DATA FOR ANALYSIS:
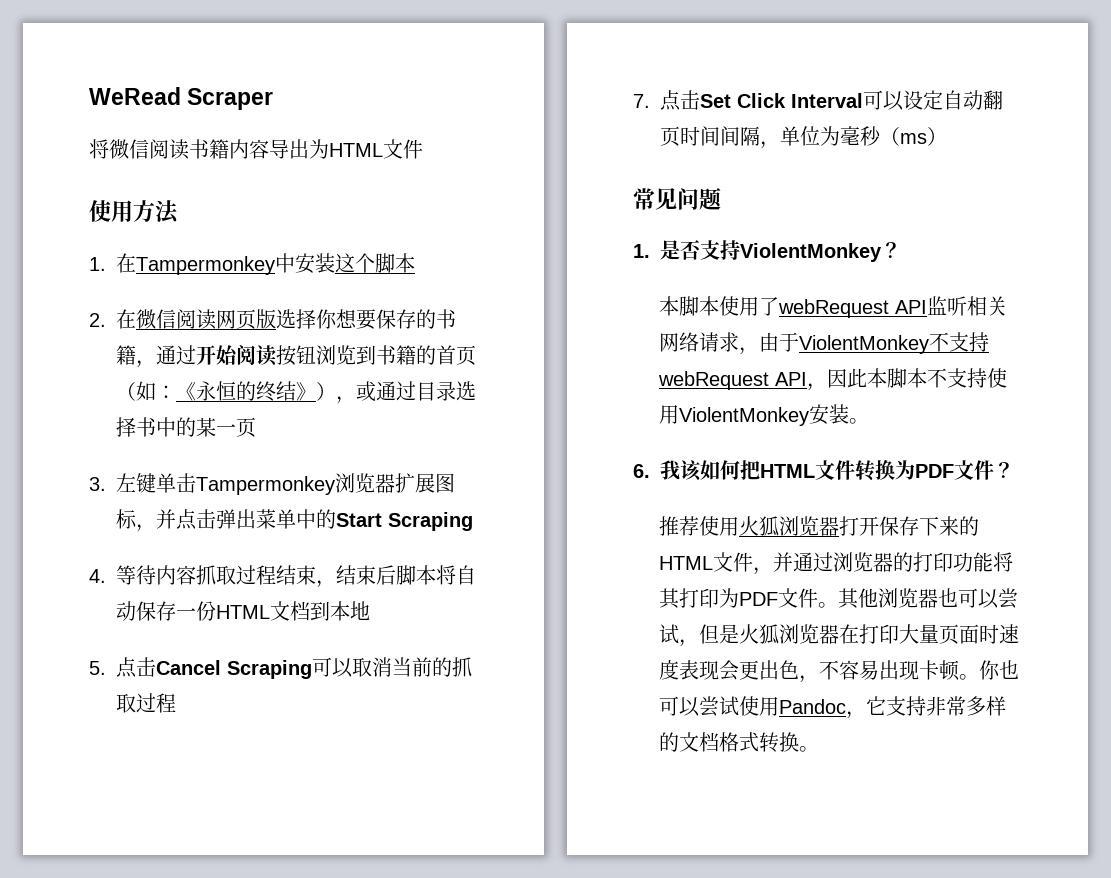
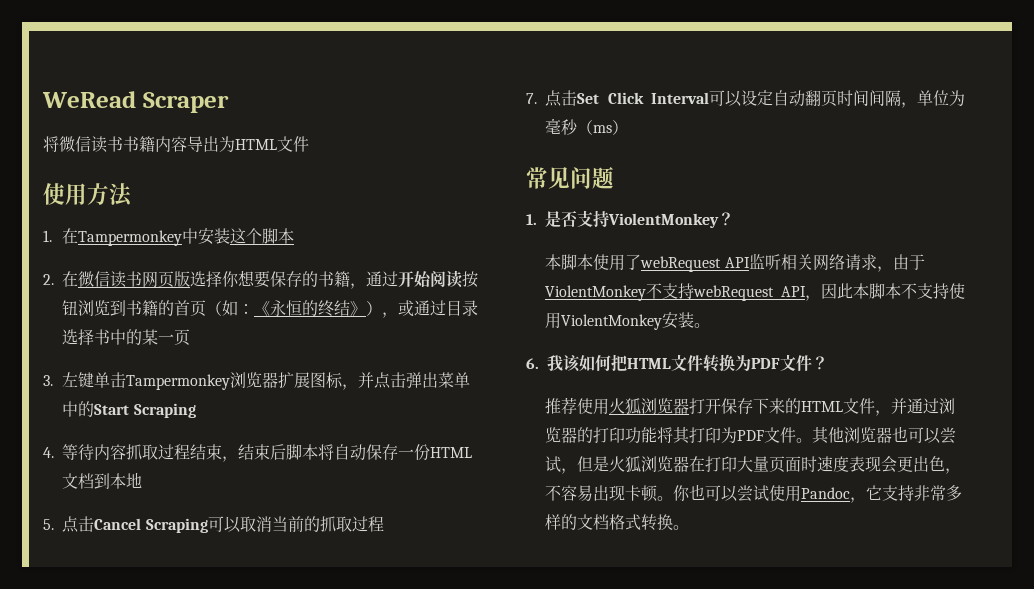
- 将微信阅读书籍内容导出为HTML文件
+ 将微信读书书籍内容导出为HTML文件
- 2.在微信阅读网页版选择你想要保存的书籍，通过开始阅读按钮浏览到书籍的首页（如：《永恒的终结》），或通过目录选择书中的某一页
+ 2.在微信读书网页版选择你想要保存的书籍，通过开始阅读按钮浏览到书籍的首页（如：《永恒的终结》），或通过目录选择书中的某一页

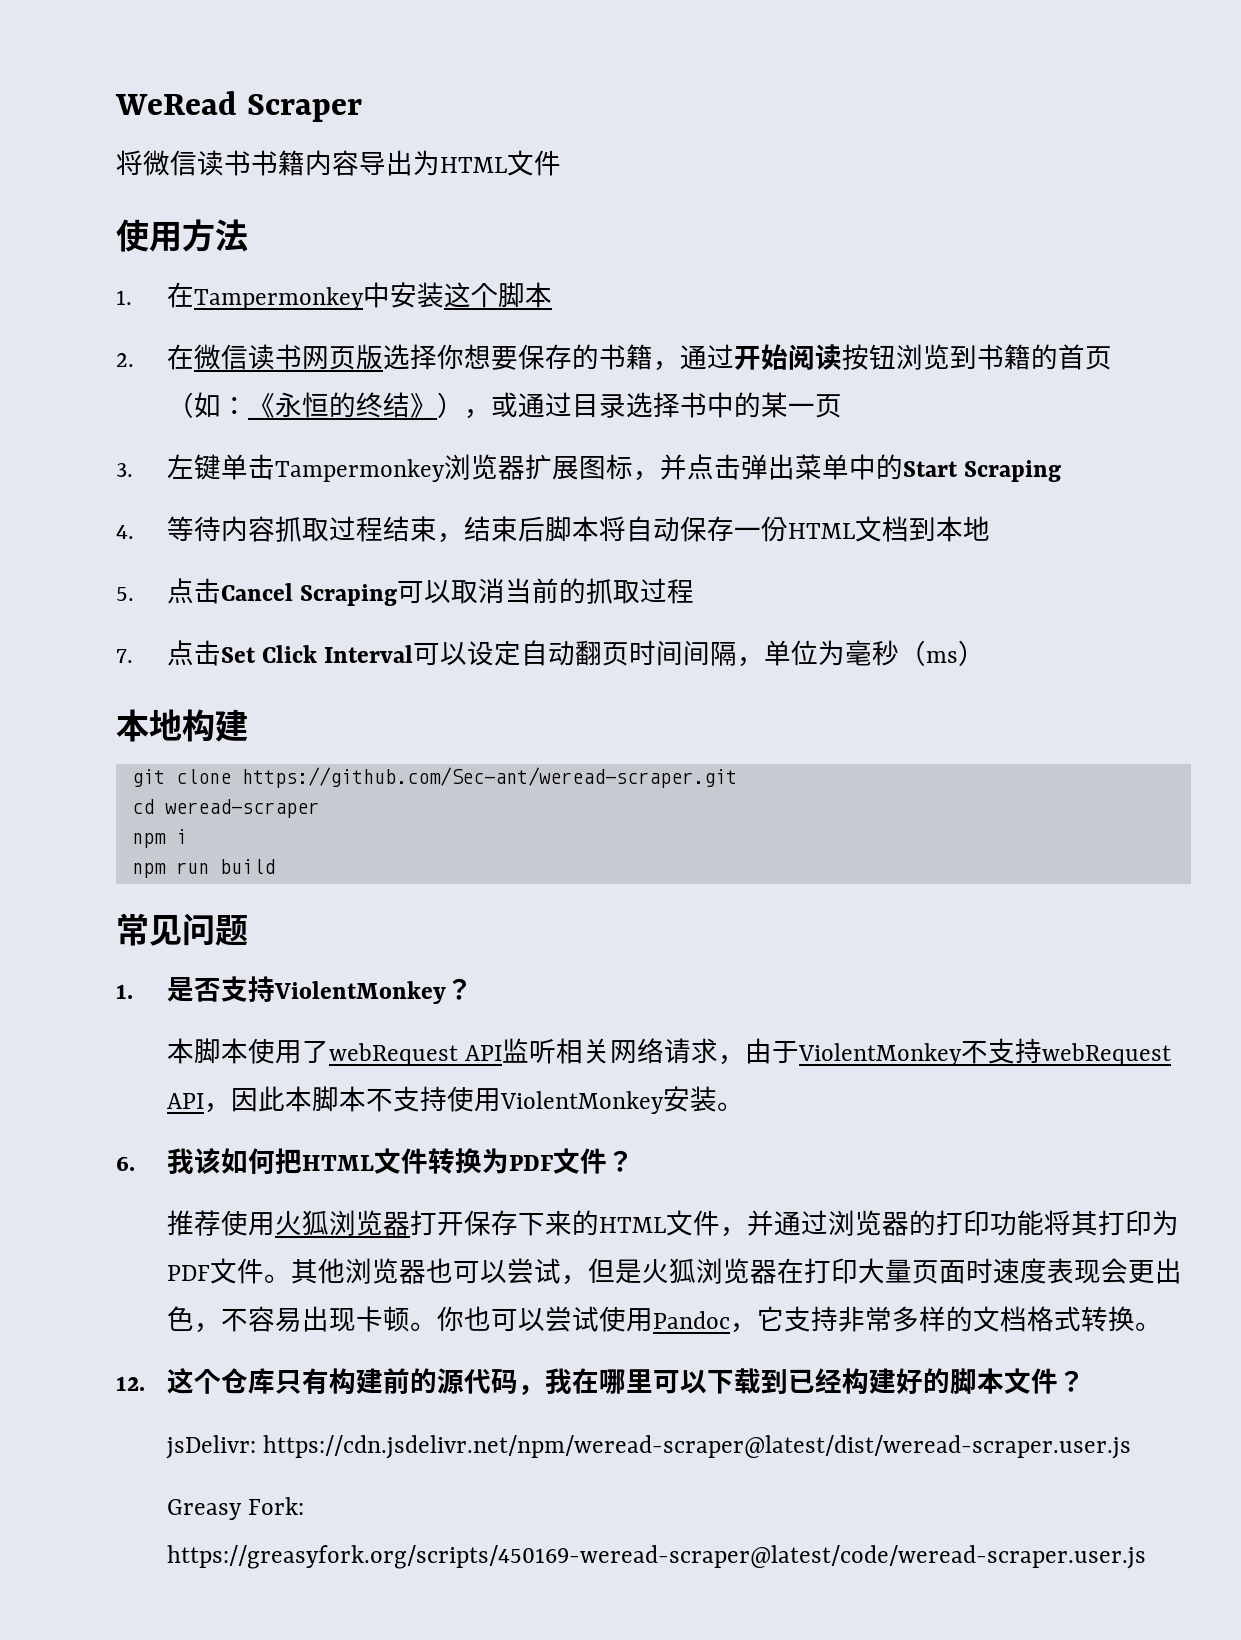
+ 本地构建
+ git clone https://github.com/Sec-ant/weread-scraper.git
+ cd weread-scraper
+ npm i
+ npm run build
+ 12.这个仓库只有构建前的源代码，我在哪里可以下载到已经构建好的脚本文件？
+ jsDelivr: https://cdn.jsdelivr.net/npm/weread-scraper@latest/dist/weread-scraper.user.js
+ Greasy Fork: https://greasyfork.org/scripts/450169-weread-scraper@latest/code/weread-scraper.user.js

TASK DESCRIPTION: Each record must be repeated verbatim, and no picture may appear in the copy.

TASK ANSWER:
- 将微信阅读书籍内容导出为HTML文件
+ 将微信读书书籍内容导出为HTML文件
- 2.在微信阅读网页版选择你想要保存的书籍，通过开始阅读按钮浏览到书籍的首页（如：《永恒的终结》），或通过目录选择书中的某一页
+ 2.在微信读书网页版选择你想要保存的书籍，通过开始阅读按钮浏览到书籍的首页（如：《永恒的终结》），或通过目录选择书中的某一页

+ 本地构建
+ git clone https://github.com/Sec-ant/weread-scraper.git
+ cd weread-scraper
+ npm i
+ npm run build
+ 12.这个仓库只有构建前的源代码，我在哪里可以下载到已经构建好的脚本文件？
+ jsDelivr: https://cdn.jsdelivr.net/npm/weread-scraper@latest/dist/weread-scraper.user.js
+ Greasy Fork: https://greasyfork.org/scripts/450169-weread-scraper@latest/code/weread-scraper.user.js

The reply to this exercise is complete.